Şiir çevirmeye bağımlı olunabilir mi?
Bence evet. En azından düz yazı çevirmem gerektiğinde, daha zor ama bu yüzden daha eğlenceli olan şiire özlem duyuyorum.
The Heroic Dose
Gençken, kahramanca dozu damar yoluyla aldım: bilim kurgu, kuantum şarapneli, okült ilahiler, şiirin ham boğazı.
O zamanlar raflar içine kanayacak ormanlardı. Şimdi ise her şey serbest—kayıp olmak dışında. Rüyanın ortasında bile koordinatlara ihtiyaç var.

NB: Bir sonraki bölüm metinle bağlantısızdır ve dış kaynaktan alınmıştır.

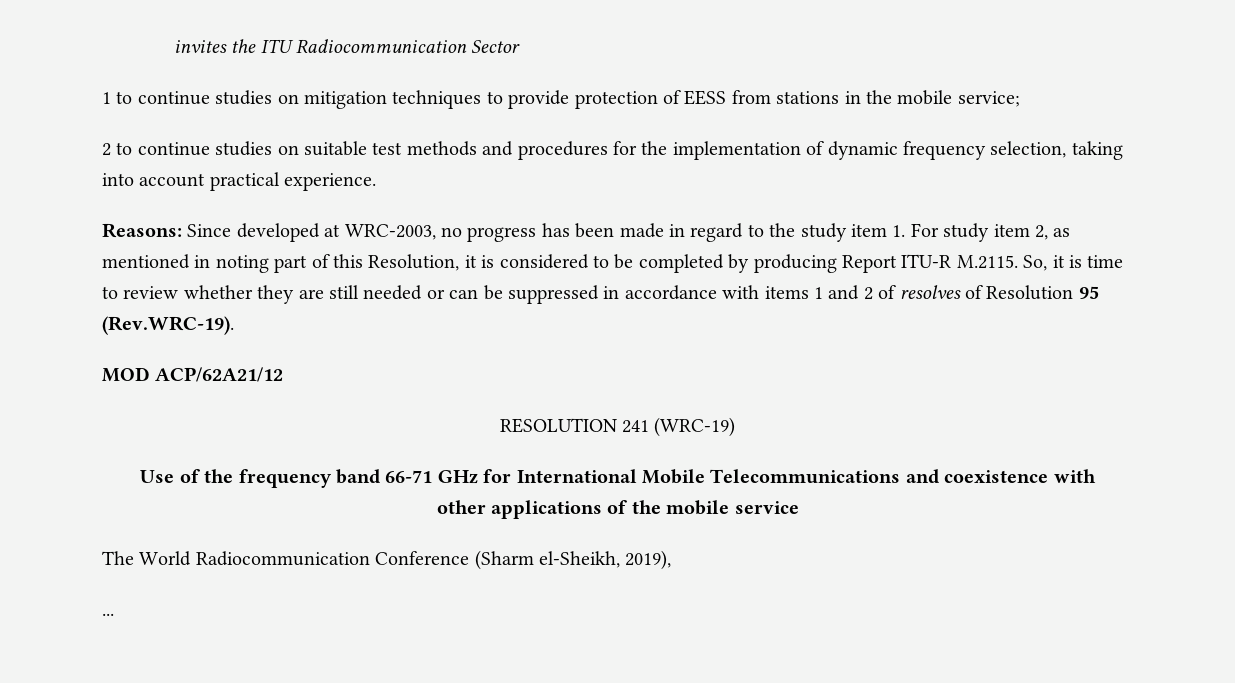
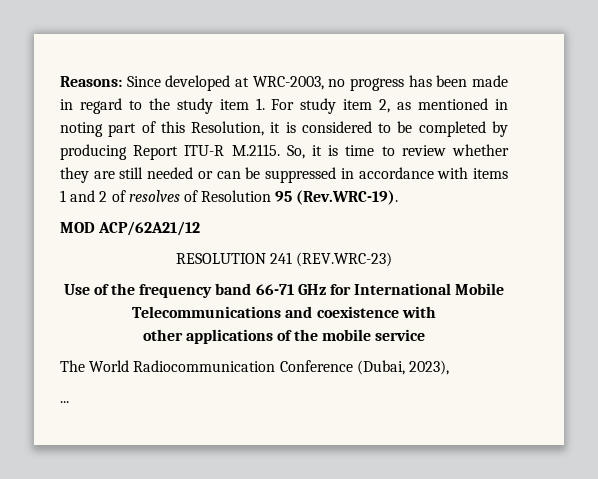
- invites the ITU Radiocommunication Sector
- 1 to continue studies on mitigation techniques to provide protection of EESS from stations in the mobile service;
- 2 to continue studies on suitable test methods and procedures for the implementation of dynamic frequency selection, taking into account practical experience.
- RESOLUTION 241 (WRC-19)
+ RESOLUTION 241 (REV.WRC-23)
- The World Radiocommunication Conference (Sharm el-Sheikh, 2019),
+ The World Radiocommunication Conference (Dubai, 2023),

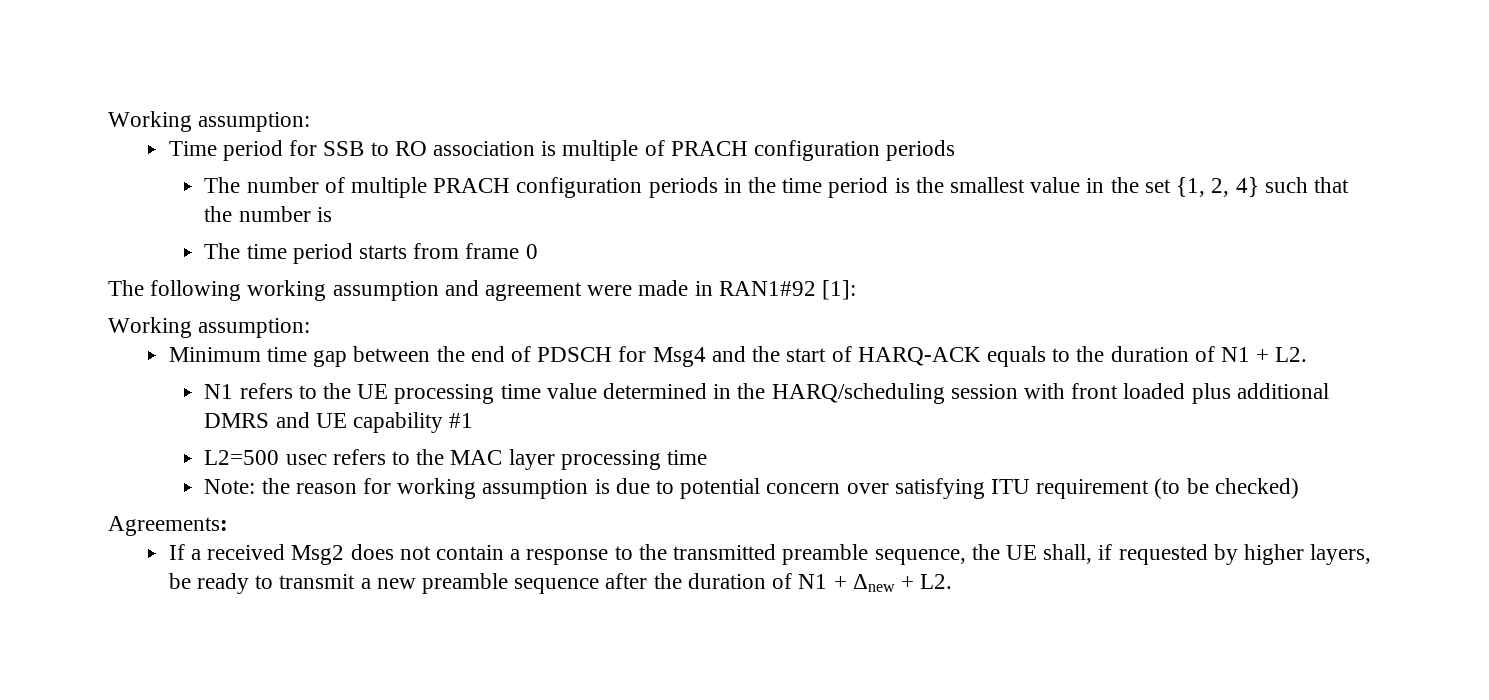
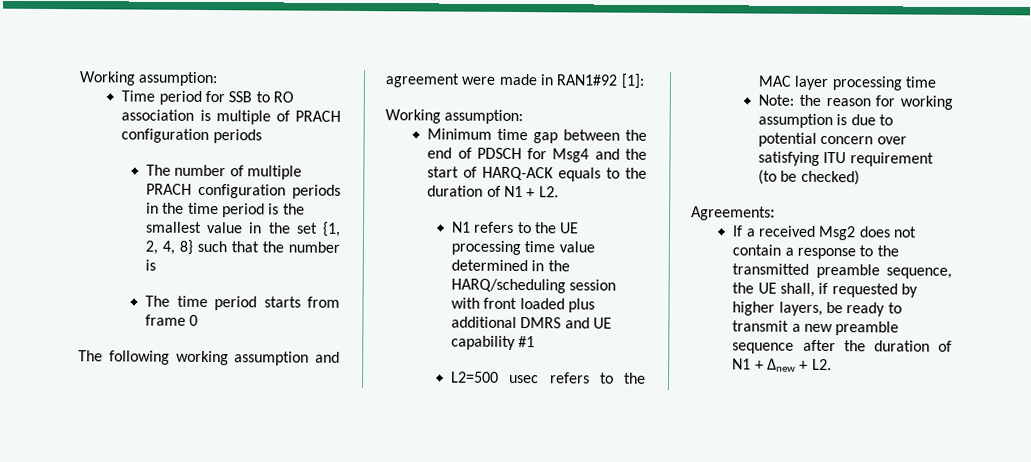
- The number of multiple PRACH configuration periods in the time period is the smallest value in the set {1, 2, 4} such that the number is
+ The number of multiple PRACH configuration periods in the time period is the smallest value in the set {1, 2, 4, 8} such that the number is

Arzuladığın kitabı ismini koymadan, kütüphanenin şifresini—ilerleme—kıramazsın. Görünmezce yüklenen toma yığınları var, omurgalı hayaletler, mürekkepsiz ve soğuk.
Her şey senin, eğer hayal edebilirsen. Her şey senin tanrısal hayal gücüne bağlı. Sen: bir büyücüden az değilsin.
“Tome 240’ı mı torrentledin, hani şu Kütüphanecinin Kutsal Metin Yiyici’nin arşivini yarıp geçtiği?” Hayır mı? Sol tarafa git, Kahraman Dizüstü Takımadaları’nın ötesine.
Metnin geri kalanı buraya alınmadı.